T.-L. : La ruralité n’est-elle pas un frein pour mettre en place des projets culturels de territoire ?
C. T. : Contourner les freins qui stigmatiseraient la ruralité comme le manque de moyens, de transport en commun et de ressources professionnelles permet au contraire de déployer une dynamique assez créative dans l’ingénierie des projets. Nous n’hésitons pas à décloisonner les esthétiques et à mettre en œuvre des projets hybrides qui se co-construisent avec le festival de jazz, le théâtre, le musée… qui imaginent des partenariats originaux où se mêlent par exemple l’artisanat, le street art et les archives patrimoniales.
Par ailleurs, en nous inscrivant dans un tiers-lieu, nous expérimentons les liens avec le monde des entreprises relevant de l’économie sociale et solidaire, de l’agriculture ou de l’alimentation, mais également de l’architecture, du design, des industries créatives et culturelles et de la culture scientifique. Il n’a pas été difficile de préparer des ateliers scolaires proposant à la fois du jardinage avec le CAUE (Conseil d’architecture, d’urbanisme et de l’environnement) et de l’illustration entomologiste par exemple, tout en faisant écho aux enjeux environnementaux actuels.

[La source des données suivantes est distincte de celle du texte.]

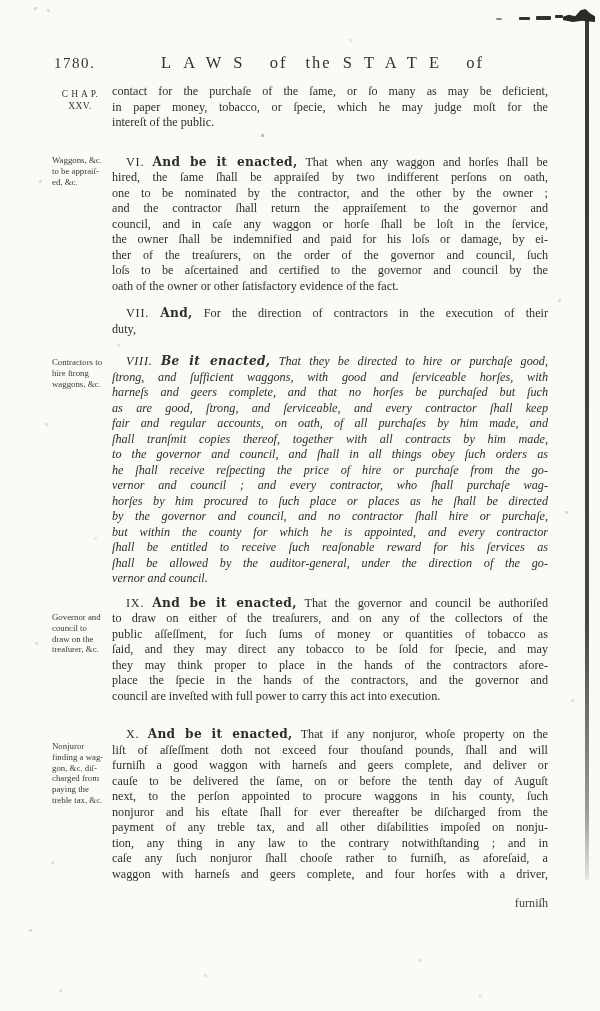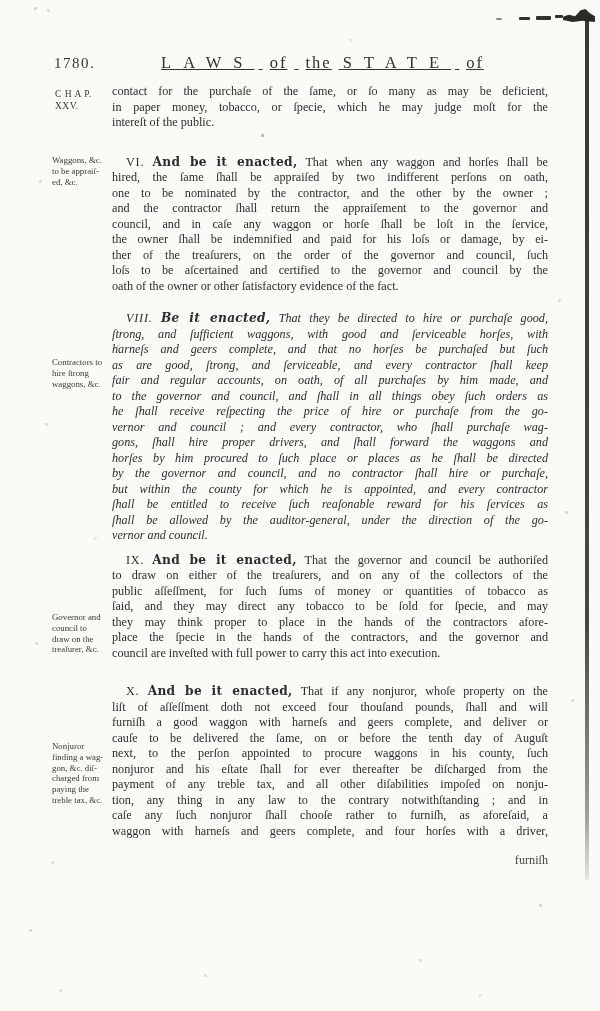--- a/index.html
+++ b/index.html
@@ -21,7 +21,6 @@
     text-align:center;padding-left:52px;
     font-size:16.5px;color:#33322d;
     white-space:nowrap;
-    text-decoration:underline;
   }
   #running-title .caps{letter-spacing:12px;margin-right:4px;}
   #running-title .lower{letter-spacing:2px;margin:0 7px;}

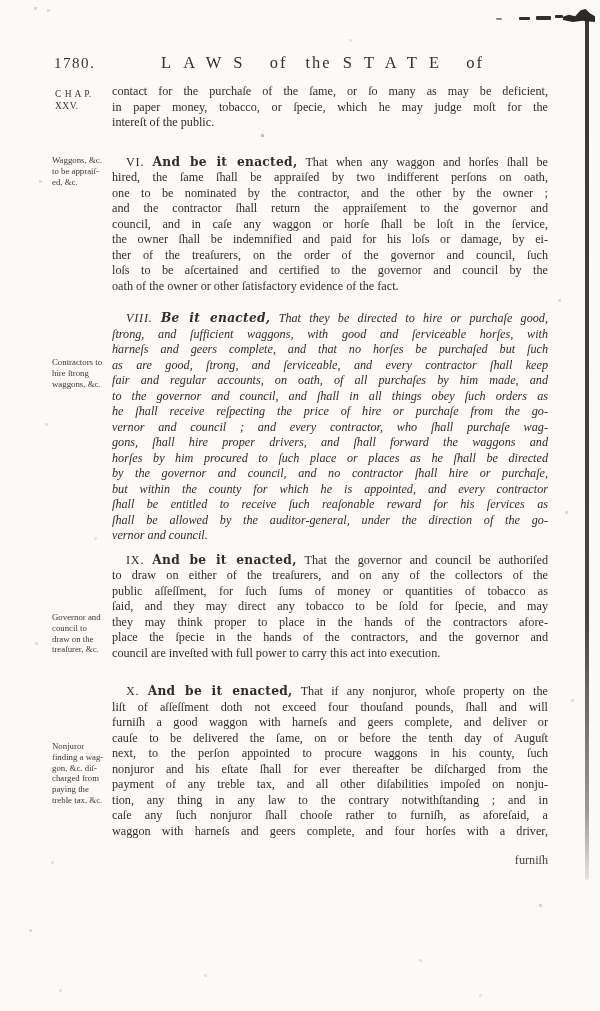--- a/index.html
+++ b/index.html
@@ -30,7 +30,7 @@
     font-size:8.8px;line-height:10.8px;color:#3a3934;
     white-space:nowrap;
   }
-  .mnote.centered{text-align:left;width:50px;left:55px;font-size:9.5px;line-height:12px;letter-spacing:0.5px;}
+  .mnote.centered{text-align:center;width:50px;left:55px;font-size:9.5px;line-height:12px;letter-spacing:0.5px;}
   
   #body-col{
     position:absolute;left:112px;top:84px;width:436px;

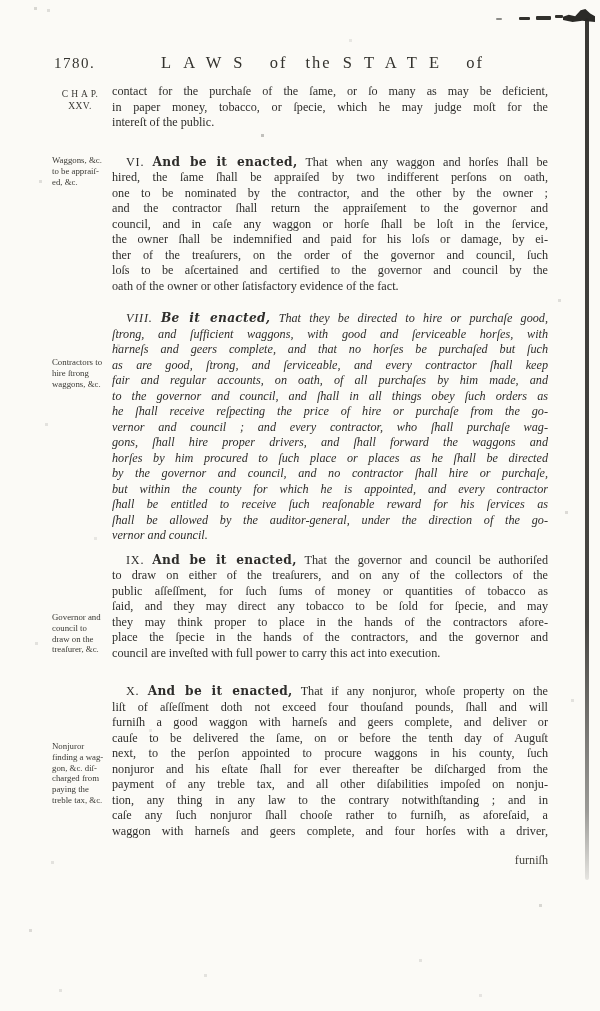--- a/index.html
+++ b/index.html
@@ -174,6 +174,10 @@
         <div class="tl">loſs to be aſcertained and certified to the governor and council by the</div>
         <div class="tl last">oath of the owner or other ſatisfactory evidence of the fact.</div>
       </div>
+    <div id="m-s7" class="para">
+        <div class="tl first"><span class="num">VII.</span> <span class="gothic">And,</span> <span>For the direction of contractors in the execution of their</span></div>
+        <div class="tl last">duty,</div>
+      </div>
     <div id="m-s8" class="para">
         <div class="tl first"><span class="num">VIII.</span> <span class="gothic">Be it enacted,</span> <span>That they be directed to hire or purchaſe good,</span></div>
         <div class="tl">ſtrong, and ſufficient waggons, with good and ſerviceable horſes, with</div>

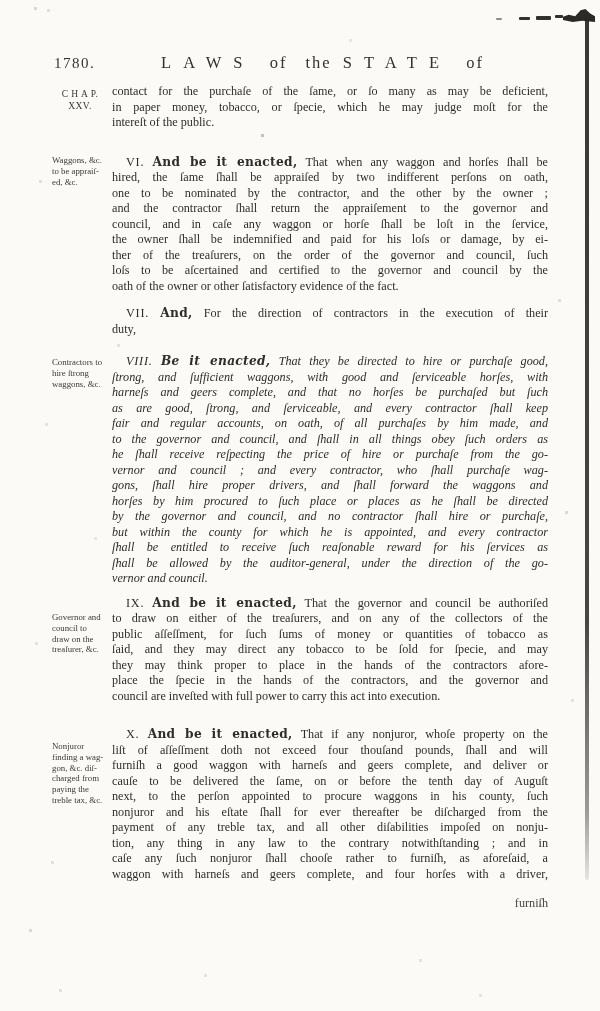--- a/index.html
+++ b/index.html
@@ -184,6 +184,7 @@
         <div class="tl">harneſs and geers complete, and that no horſes be purchaſed but ſuch</div>
         <div class="tl">as are good, ſtrong, and ſerviceable, and every contractor ſhall keep</div>
         <div class="tl">fair and regular accounts, on oath, of all purchaſes by him made, and</div>
+        <div class="tl">ſhall tranſmit copies thereof, together with all contracts by him made,</div>
         <div class="tl">to the governor and council, and ſhall in all things obey ſuch orders as</div>
         <div class="tl">he ſhall receive reſpecting the price of hire or purchaſe from the go-</div>
         <div class="tl">vernor and council ; and every contractor, who ſhall purchaſe wag-</div>

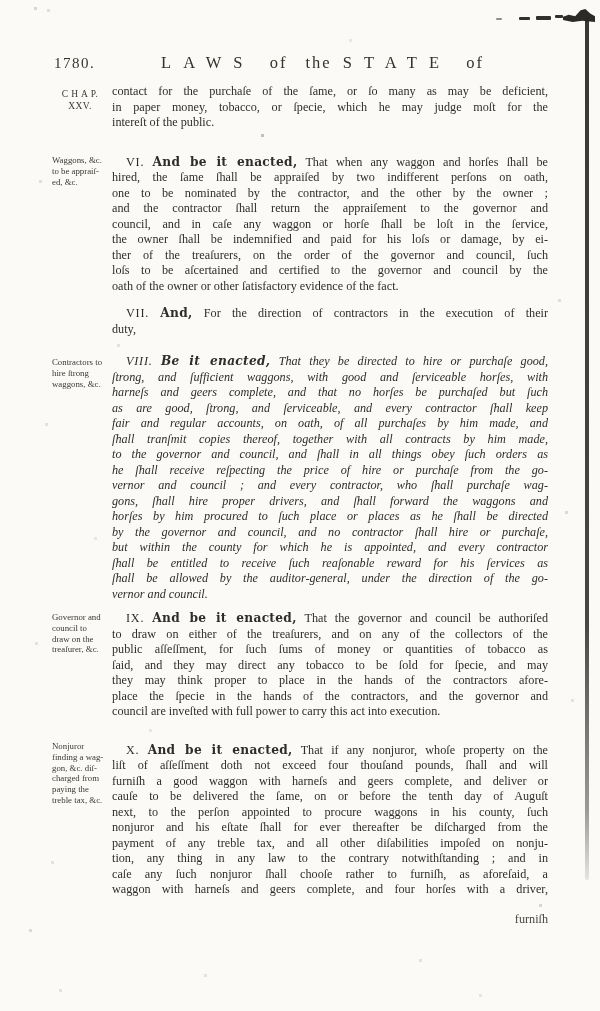--- a/index.html
+++ b/index.html
@@ -188,7 +188,6 @@
         <div class="tl">to the governor and council, and ſhall in all things obey ſuch orders as</div>
         <div class="tl">he ſhall receive reſpecting the price of hire or purchaſe from the go-</div>
         <div class="tl">vernor and council ; and every contractor, who ſhall purchaſe wag-</div>
-        <div class="tl">gons, ſhall hire proper drivers, and ſhall forward the waggons and</div>
         <div class="tl">horſes by him procured to ſuch place or places as he ſhall be directed</div>
         <div class="tl">by the governor and council, and no contractor ſhall hire or purchaſe,</div>
         <div class="tl">but within the county for which he is appointed, and every contractor</div>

Le cœur du projet n’est plus de partir d’une filière culturelle, mais de mettre en œuvre un projet sur un territoire qui a du sens en suivant des valeurs éthiques, sociales, responsables, écologiques et inclusives, au sein duquel nous inscrivons la filière du livre. Ces actions littéraires participent ainsi à la pédagogie alternative, à la formation tout au long de la vie et à la démocratisation culturelle. Les actions vont tour à tour cibler les tout-petits du réseau des assistantes maternelles, les jeunes en milieu scolaire, les familles accompagnées par les centres sociaux, les enfants accueillis dans des institutions médicalisées, les demandeurs d’asile ou encore les personnes résidentes des Ehpad. Elles participent ainsi à créer du lien social autour d’une réflexion, d’une découverte ou d’une expérience artistique.
Atelier d'illustration avec Mathilde Magnan, en Aveyron au printemps 2023, dans le cadre de son exposition "Nom d'un insecte !" produite par Aporia Culture © Aporia Culture
T.-L. : Comment participez-vous au développement du territoire ?
C. T. : Encourager l’hybridation et le décloisonnement invite les acteurs culturels à se structurer, travailler en réseau, expérimenter et coopérer pour proposer une offre complémentaire dans le paysage local. Les publics en bénéficient d’autant plus que cela élargit l’offre culturelle et agit sur l’éveil des plus jeunes, l’émancipation et l’épanouissement de tous.
Cette structuration permet par ailleurs aux acteurs et artistes de se positionner en tant que membres d’une filière économique culturelle locale, qui répond à des besoins de professionnalisation pour solidifier leurs activités, mais qui participe aussi à l’attractivité et au dynamisme d’un territoire dans l’optique d’attirer nouveaux habitants et touristes.
Aujourd’hui, nous nous devons de considérer la culture comme partie prenante du développement de notre territoire et du vivre ensemble.